Never heard of the bloke before so maybe I’m being unkind. This could just be album filler.
It’s fine. Well played. Good musicians. And yet, umm, there’s nowt there. In many ways it’s like Georgia Satellites. But it’s missing that one thing that GS has. Which is, well, you know. Well, perhaps you don’t – but I think one expression of it would be that this is a group of good musicians playing. GS – often enough – is a band. The difference being that a band has that something more. It’s, umm, an organism.

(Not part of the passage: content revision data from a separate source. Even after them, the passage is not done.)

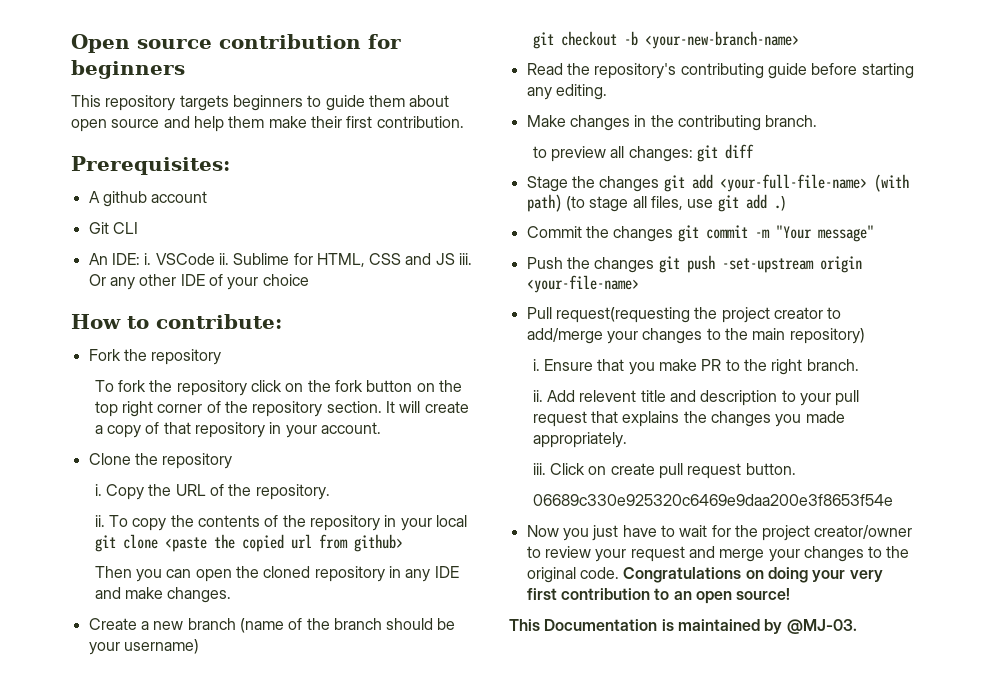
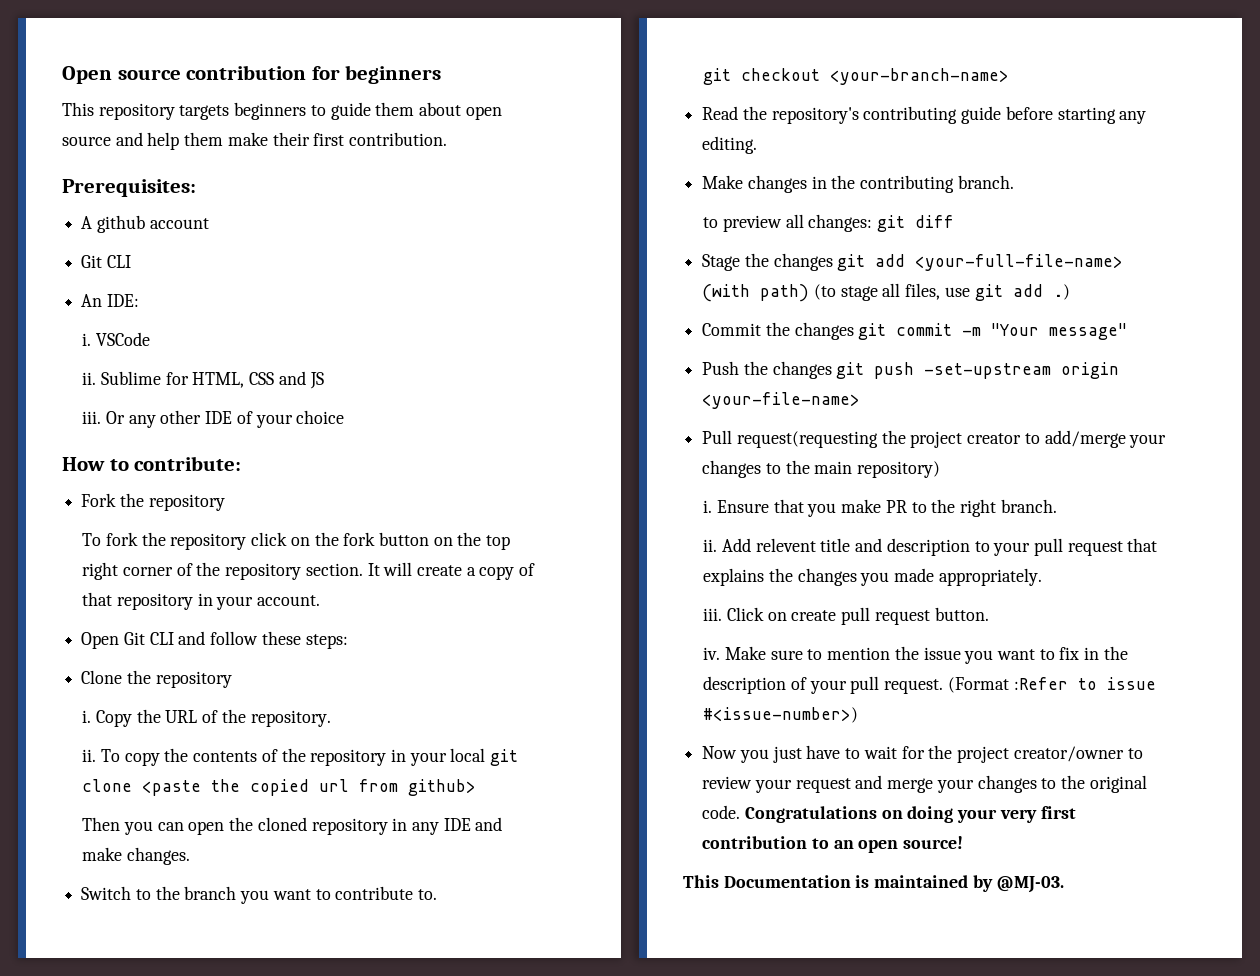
(140, 259) none -> (139, 300) //
(215, 259) none -> (150, 339) //
(455, 259) none -> (324, 380) //
(382, 428) none -> [81,631,348,649] // Open Git CLI and follow these steps:
[88,618,456,633] [88,639,199,655] Create a new branch (name of the branch should be your username) -> [81,886,438,904] Switch to the branch you want to contribute to.
[623,31,799,49] -b <your-new-branch-name> -> [830,68,1010,85] <your-branch-name>
[532,494,893,506] 06689c330e925320c6469e9daa200e3f8653f54e -> [703,646,1128,664] [703,676,1156,694] [703,707,859,723] iv. Make sure to mention the issue you want to fix in the description of your pull request. (Format :Refer to issue #<issue-number>)

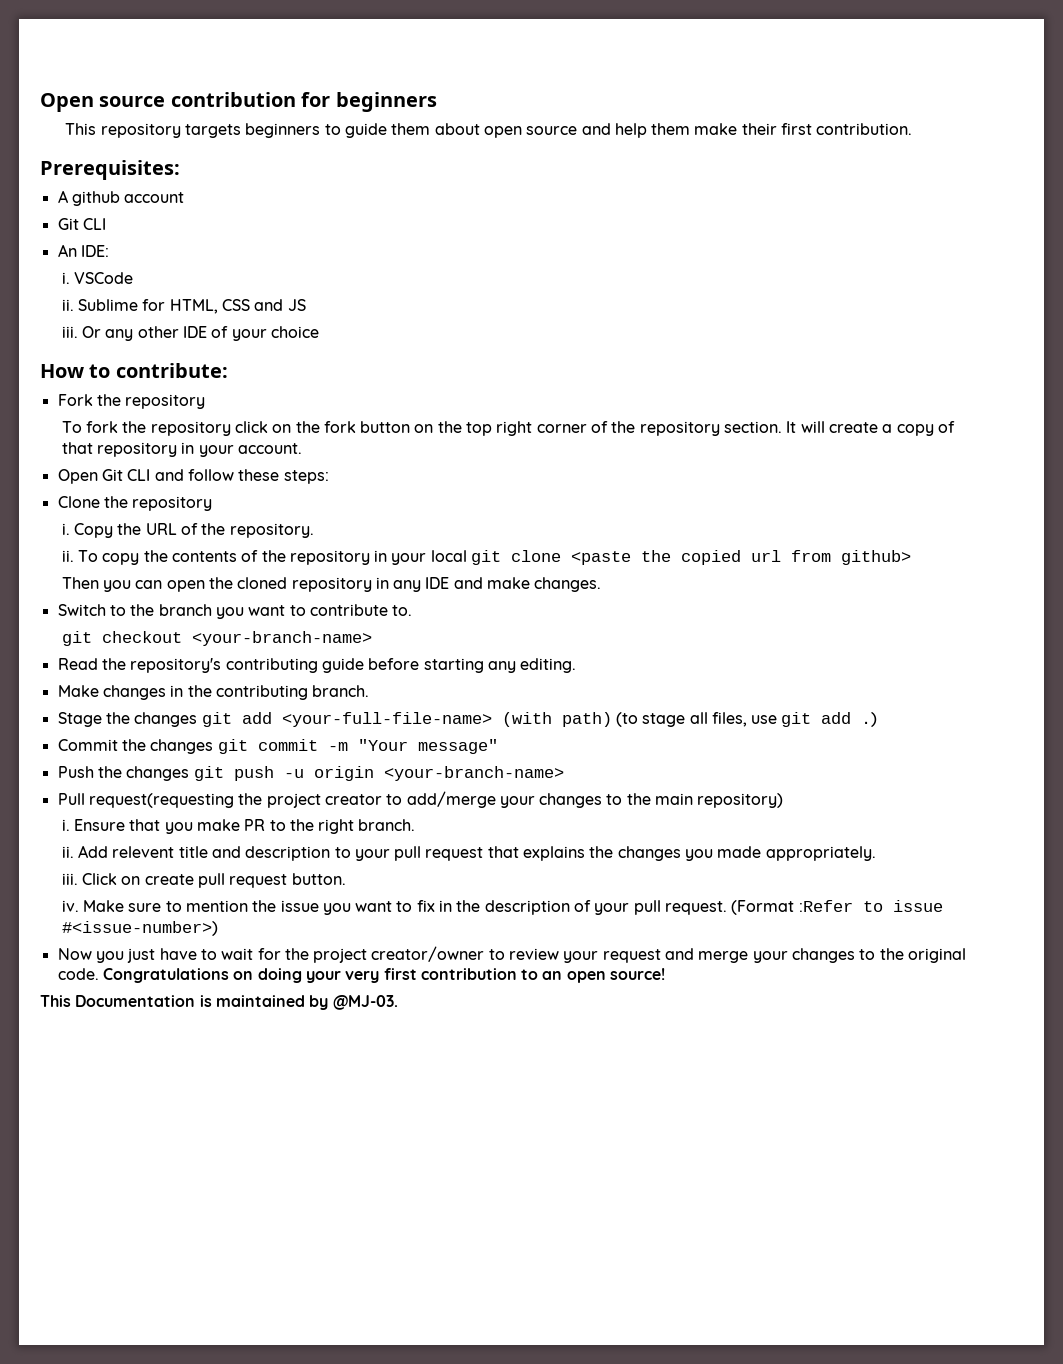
[703,214,955,232] // to preview all changes: git diff -> (370, 691) none
[924,362,1120,379] [702,392,861,409] -set-upstream origin <your-file-name> -> [283,766,564,781] -u origin <your-branch-name>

Here’s Delbert again with Bonnie Raitt.
Excellent musicians and musicianship. And yet, well. Long thought this about Raitt too. She nails a couple of John Prine songs and she’s a very talented musician. But not, perhaps, a band leader – that thing is lacking. That whatever the heck it is.
The other way around. Jagger can’t sing, can’t really hold a note. On the other hand, that thing?
Skilled practitioners with that vertical axis element, but not the other oh drat whatsitcalled.
This amused me – a nine man rhythm section.
https://www.youtube.com/watch?v=e8OxWMVvwbU
Can you check out Jelly Roll Morton, Chick Webb, Jimmy Lunceford, Fletcher Henderson, and of course all the pop stuff like the King of Swing and the Count and the Duke for seminal examples of great bandleaders?
Roll the Dice. None of the musos ever met each other during recording.
Bonnie Raitt. Terrific live, terrific in studio. Very shortlisted for best female guitarist. Her politics suck but that’s immaterial. Not a band leader [citation needed].
Talking about immaterial, despite excellent top notch production the Satellites suffered from the problem that prevents so many talented musicians from making it, namely shit material.
Re Bonnie Raitt as band ‘leader’ – Disagree. I’ve see her live several times over almost 30 years. The only individual player I’ve seen who had a tighter, more put-together live band was J. J. Cale.
llater,
llamas
llamas – yes – and Delbert is as tight as a nut. The guitar is constantly and intentionally behind the beat and it needs a top-notch rhythm section to prevent that from dragging. The problem on that Bonnie Rait track is the harmonica: it’s a universal feature of blues harp players that they don’t know when to shut up (ie most of the time). On the other hand, it’s the funky percussive hammond that makes the track: shame that he’s out of shot.
“Can you check out Jelly Roll Morton, Chick Webb …?”
I already own mountains of CDs and records of vintage jazz, and even a few cassettes. Jelly was a splendid band leader. For Chick Webb this is my favourite track:
https://www.youtube.com/watch?v=6aPEI7iTZBU
@ The Meissen Bison – when I saw J.J. Cale, he was fronting a huge band – 4 guitars, bass, harmonica, mandolin, drums, 2 keyboards and 2 saxes – and they didn’t miss a single beat, not one. Every number was like the final take. Bonnie Raitt was only fronting 4 or 5, but had a comparable outcome. Contrast that with ‘the greatest rock and roll band in the world’, which often comes across as ‘five musicians in roughly the same zip code’.
For the closest in the modern era to the ‘Wrecking Crew’ for a backing band without flaws, suggest the recordings ‘Live from Daryl’s House’, available on the Tubes of You. The sessions with Billy Gibbons are exceptionally-fine.
llater,
llamas
Some of the best musicians ever were really only suited to be supporting musicians. Studio contractors, lead guitarists, you name it, if they lack that . . . something, as you phrase it . . . they’re not going to be the face of the band.
I give you . . . Ry Cooder. Wonderful music. Wonderful musician. But you keep waiting for the lead personality to wander out on stage.
(Bonnie Rait, on the other hand – seen her many times, she rocks.)
It was Dennis The Peasant (here, as Dennis of the Many Names) who once pointed out that Cooder was always going to be the sideman. For that very reason.
Not a bandleader, but a pure performer?